Dans le cinquième et dernier chapitre, Robert Castel revient sur la manière dont cette question a été (mal) traitée depuis 1974 et la fermeture des frontières à l'immigration de travail. Il passe notamment en revue l'occasion manquée qu'a constituée la « Marche pour l'égalité et contre le racisme » de l'automne 1983, avant l'installation de la crise économique... et celle du Front National dans le paysage politique. L'auteur pointe également l'actualité internationale qui a largement contribué à diaboliser l'Islamisme - et par ricochet également dans une large mesure l'Islam-, avant de revenir sur la question du passé colonial qui ne passe pas.
Sans négliger le risque de stigmatisation qu'elles comportent pour leurs bénéficiaires, Robert Castel se prononce en fin de compte en faveur des politiques de discrimination positive, sur une base cependant territoriale comme elles le sont actuellement. C'est que le véritable problème des politiques de la ville ou des Zones d'éducation prioritaires (ZEP) ne réside pas selon lui dans leur principe, mais bien dans l'insuffisance des moyens qui leur sont alloués, ainsi que dans les limites de leur modalité. La politique des ZEP pourrait ainsi servir de levier à une « critique pratique des déviations élitistes » d'un système éducatif qui fonctionne comme un instrument de sélection sous des dehors égalitaires. Il insiste pour finir sur le fait que tous les publics défavorisés doivent être traités à parité quelle que soit leur situation ethnique, l'enjeu étant de leur permettre d'accéder aux conditions de leur « indépendance sociale ». Car, et c'est là un des grands chevaux de bataille du sociologue, la citoyenneté politique n'est qu'illusoire sans la citoyenneté sociale, c'est-à-dire une sécurité sociale au sens plein du terme, permettant à chacun de prendre pleinement part aux affaires de la cité. On peut certes regretter le manque de précision dans les propositions, il n'en reste pas moins que Robert Castel offre ici une synthèse aussi complète que solide sur un sujet brûlant et dans un ouvrage destiné au grand public. Si certains de nos dirigeants pouvaient avoir l'idée judicieuse de le lire...

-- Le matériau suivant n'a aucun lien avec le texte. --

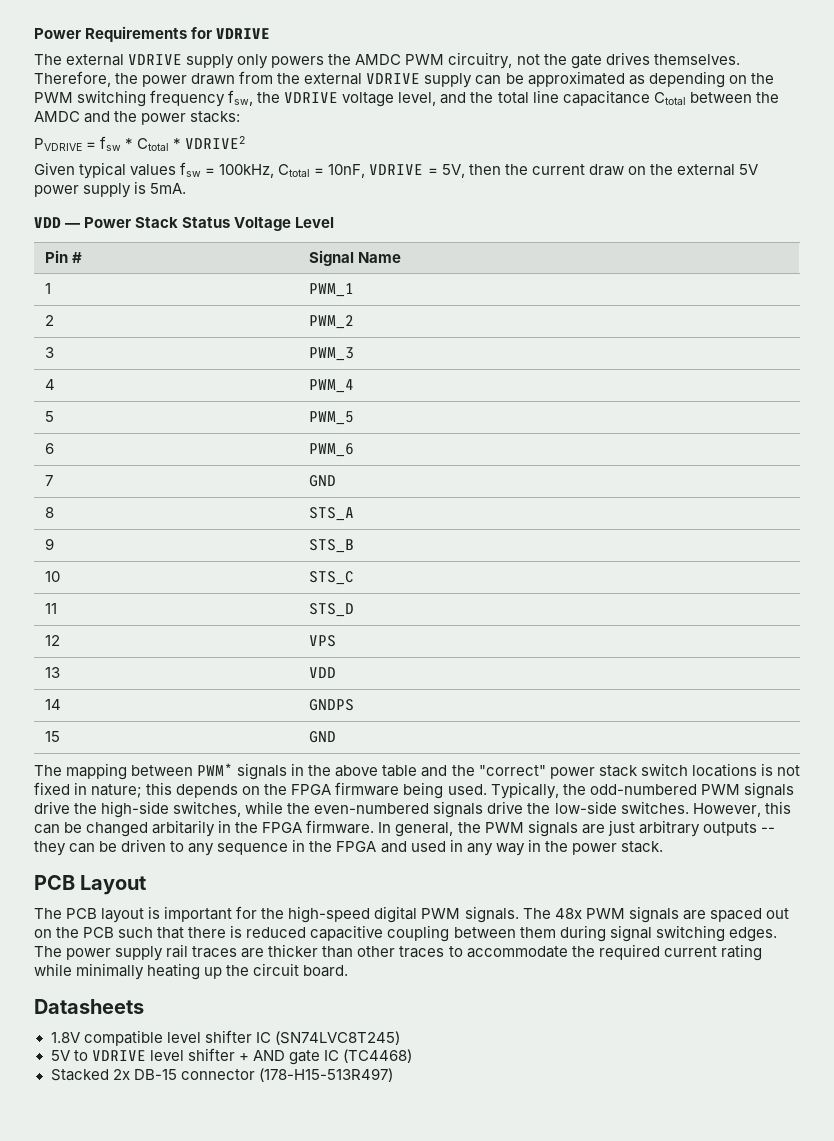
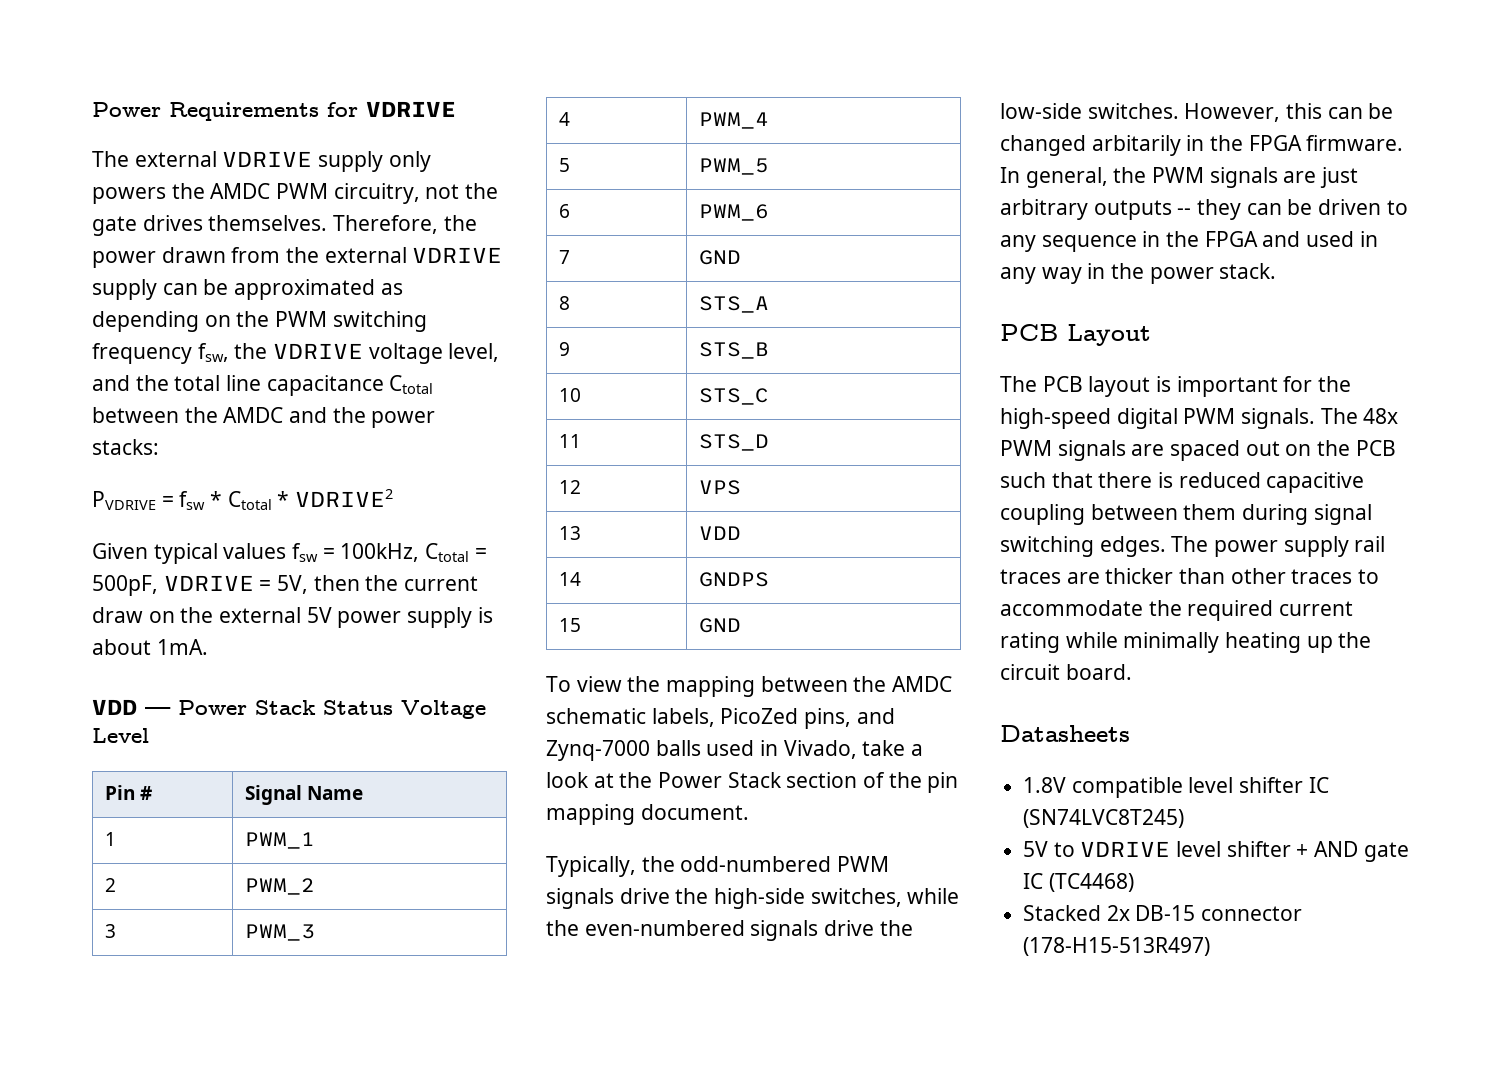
- Given typical values fsw = 100kHz, Ctotal = 10nF, VDRIVE = 5V, then the current draw on the external 5V power supply is 5mA.
+ Given typical values fsw = 100kHz, Ctotal = 500pF, VDRIVE = 5V, then the current draw on the external 5V power supply is about 1mA.
- The mapping between PWM* signals in the above table and the "correct" power stack switch locations is not fixed in nature; this depends on the FPGA firmware being used. Typically, the odd-numbered PWM signals drive the high-side switches, while the even-numbered signals drive the low-side switches.
+ To view the mapping between the AMDC schematic labels, PicoZed pins, and Zynq-7000 balls used in Vivado, take a look at the Power Stack section of the pin mapping document.
+ Typically, the odd-numbered PWM signals drive the high-side switches, while the even-numbered signals drive the low-side switches.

Par Igor Martinache pour Liens Socio.
Notes :
[1] Sur cette question, on pourra lire le « Que sais-je ? » de Gwénaëlle Calvès, La discrimination positive, PUF, 2004
[2] Cf. les ouvrages classiques d'Erving Goffman, Stigmate, éditions de Minuit, 1975 (1963)] ou d'Howard Becker, Outsiders, Métaillié, 1985 (1963)

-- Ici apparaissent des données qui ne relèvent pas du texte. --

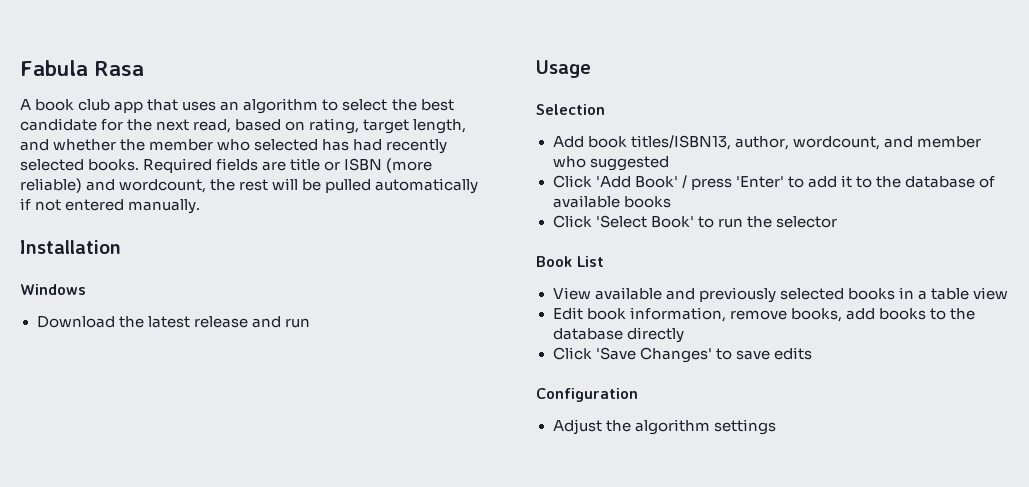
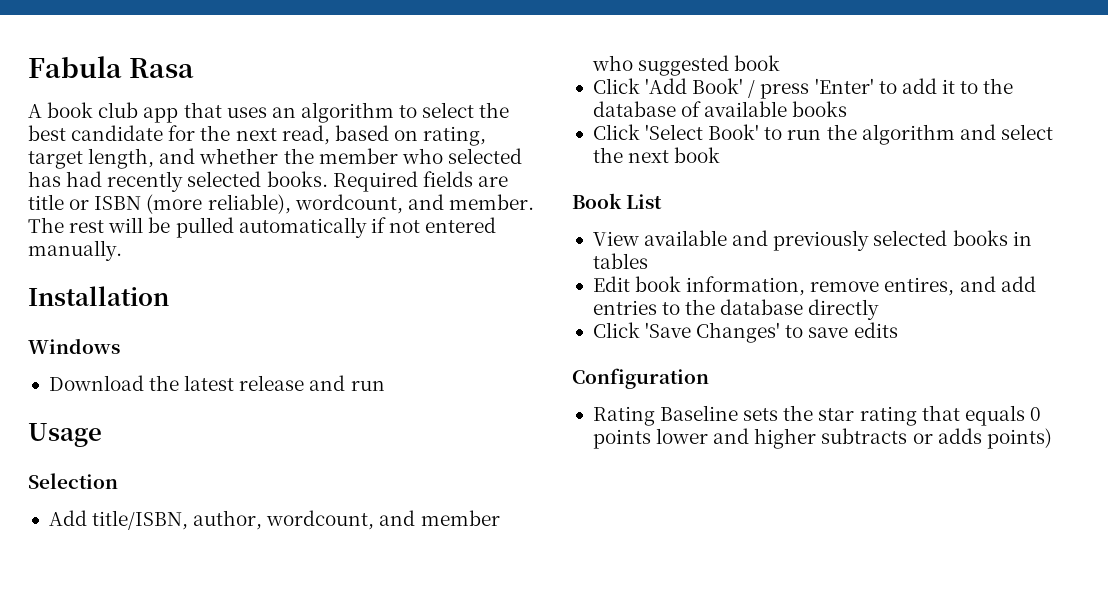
- Required fields are title or ISBN (more reliable) and wordcount, the rest will be pulled automatically if not entered manually.
+ Required fields are title or ISBN (more reliable), wordcount, and member. The rest will be pulled automatically if not entered manually.
- Add book titles/ISBN13, author, wordcount, and member who suggested
+ Add title/ISBN, author, wordcount, and member who suggested book
- Click 'Select Book' to run the selector
+ Click 'Select Book' to run the algorithm and select the next book
- View available and previously selected books in a table view
+ View available and previously selected books in tables
- Edit book information, remove books, add books to the database directly
+ Edit book information, remove entires, and add entries to the database directly
- Adjust the algorithm settings
+ Rating Baseline sets the star rating that equals 0 points lower and higher subtracts or adds points)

[3] Cf. une autre étude classique de Norbert Elias et John Scotson menée à l'échelle d'une localité britannique, Logiques de l'exclusion, Fayard, 1997 (1965)
[4] Les métamorphoses de la question sociale, Fayard, 1995, dont on ne vous conseillera jamais assez la lecture...
[5] Ainsi que l'a notamment bien montré Loïc Wacquant en comparant La Courneuve et le ghetto noir de Chicago dans Parias urbains. Ghetto, banlieues, Etat, La Découverte, 2006
[6] Dans Le Racisme au travail, La Découverte, 1997
[7] On peut en passant se demander dans quelle mesure il n'est pas problématique de continuer à assimiler sous la catégorie de « Maghrébins » des personnes venant de pays aussi divers que l'Algérie, le Maroc et la Tunisie. Rappelons en effet qu'en arabe, Maghreb signifie « Maroc ».